Vitamin K2 (menaquinone). In menaquinone the side chain is composed of a varying number of isoprenoid residues.

Vitamin K antagonists (VKA) are a group of substances that reduce blood clotting by reducing the action of vitamin K. They are used as anticoagulant medications in the prevention of thrombosis, and in pest control, as rodenticides.

Mechanism of action[edit]

These drugs deplete the active form of the vitamin by inhibiting the enzyme vitamin K epoxide reductase and thus the recycling of the inactive vitamin K epoxide back to the active reduced form of vitamin K. The drugs are structurally similar to vitamin K and act as competitive inhibitors of the enzyme. The term "vitamin K antagonist" is a misnomer, as the drugs do not directly antagonise the action of vitamin K in the pharmacological sense, but rather the recycling of vitamin K.

Vitamin K is required for the proper production of certain proteins involved in the blood clotting process. For example, it is needed to carboxylate specific glutamic acid residues on prothrombin. Without these residues carboxylated, the protein will not form the appropriate conformation of thrombin, which is needed to produce the fibrin monomers that are polymerized to form clots.[1]

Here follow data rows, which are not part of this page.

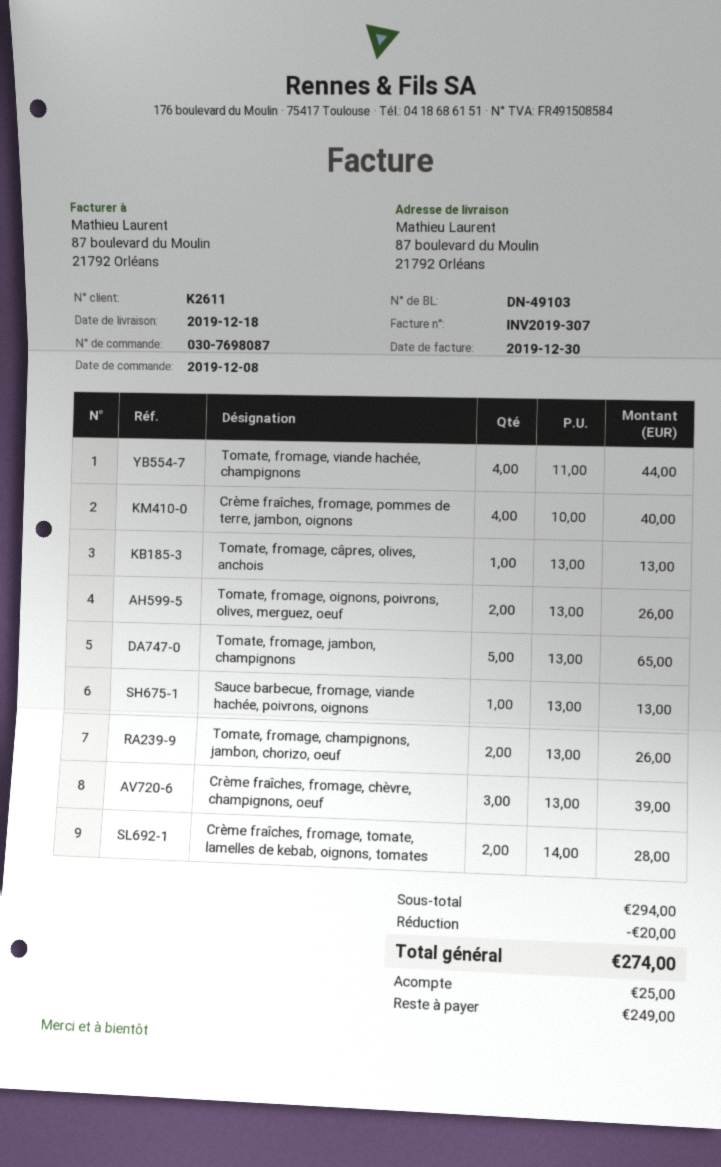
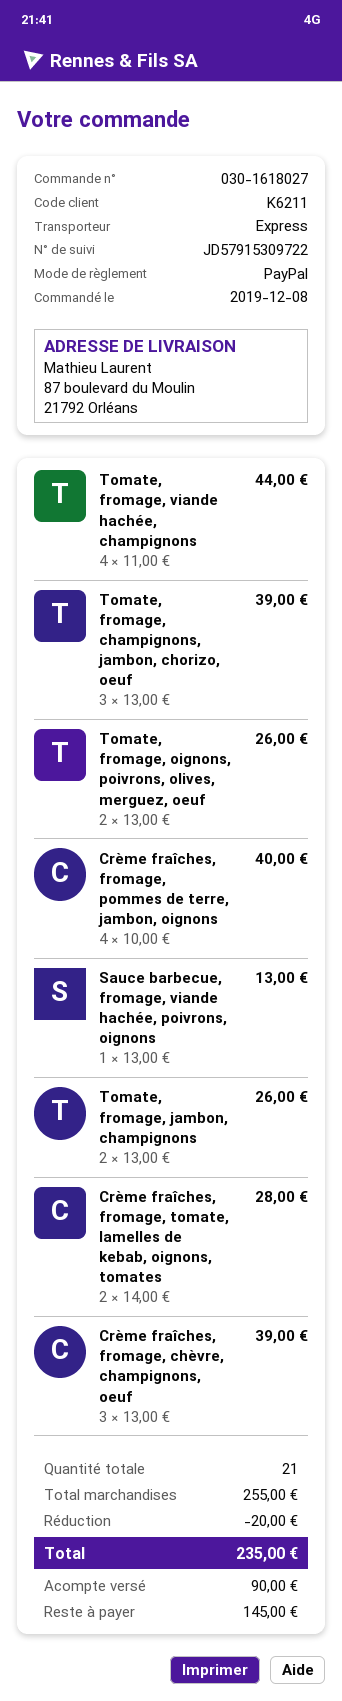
order number: 030-7698087 -> 030-1618027
customer number: K2611 -> K6211
Tomate, fromage, câpres, olives, anchois: 1 x 13.00 = 13.00 -> none
Tomate, fromage, jambon, champignons: 5 x 13.00 = 65.00 -> 2 x 13.00 = 26.00
Tomate, fromage, champignons, jambon, chorizo, oeuf: 2 x 13.00 = 26.00 -> 3 x 13.00 = 39.00
subtotal: 294.00 -> 255.00
total: 274.00 -> 235.00
deposit: 25.00 -> 90.00
balance: 249.00 -> 145.00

The action of this class of anticoagulants may be reversed by administering vitamin K for the duration of the anticoagulant's residence in the body, and the daily dose needed for reversal is the same for all drugs in the class. However, in the case of the second generation "super warfarins" intended to kill warfarin resistant rodents, the time of vitamin K administration may need to be prolonged to months, in order to combat the long residence time of the poison.[2]

The vitamin K antagonists can cause birth defects (teratogens).[3]

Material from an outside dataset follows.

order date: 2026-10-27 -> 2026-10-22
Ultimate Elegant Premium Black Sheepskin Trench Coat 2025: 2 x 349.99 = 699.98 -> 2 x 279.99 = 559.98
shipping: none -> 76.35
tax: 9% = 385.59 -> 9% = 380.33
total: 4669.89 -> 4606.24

Coumarins (4-hydroxycoumarins)[edit]

Main article: 4-hydroxycoumarins

Coumarins (more accurately 4-hydroxycoumarins) are the most commonly used VKAs.

In medicine, the most commonly used VKA is warfarin.[4] Warfarin was initially used as a rodenticide, but made the transition to pharmaceutical. Eventually some rodents developed resistance to it. The "second generation" VKAs for dedicated use as rodenticides are sometimes called "super warfarins." These VKAs are enhanced to kill warfarin-resistant rodents. The enhancement to the molecule takes the form of a larger lipophilic group to enhance the fat solubility of the poison and greatly increase the time it acts within the animal's body.[5] However, as described above, the super-warfarins do not inhibit vitamin K and their effect is easily inhibited by vitamin K. Nevertheless, oral vitamin K may need to be given for times that may exceed a month, in order to counter the effect of second-generation VKAs that have very long residence times in the fat of animals and humans.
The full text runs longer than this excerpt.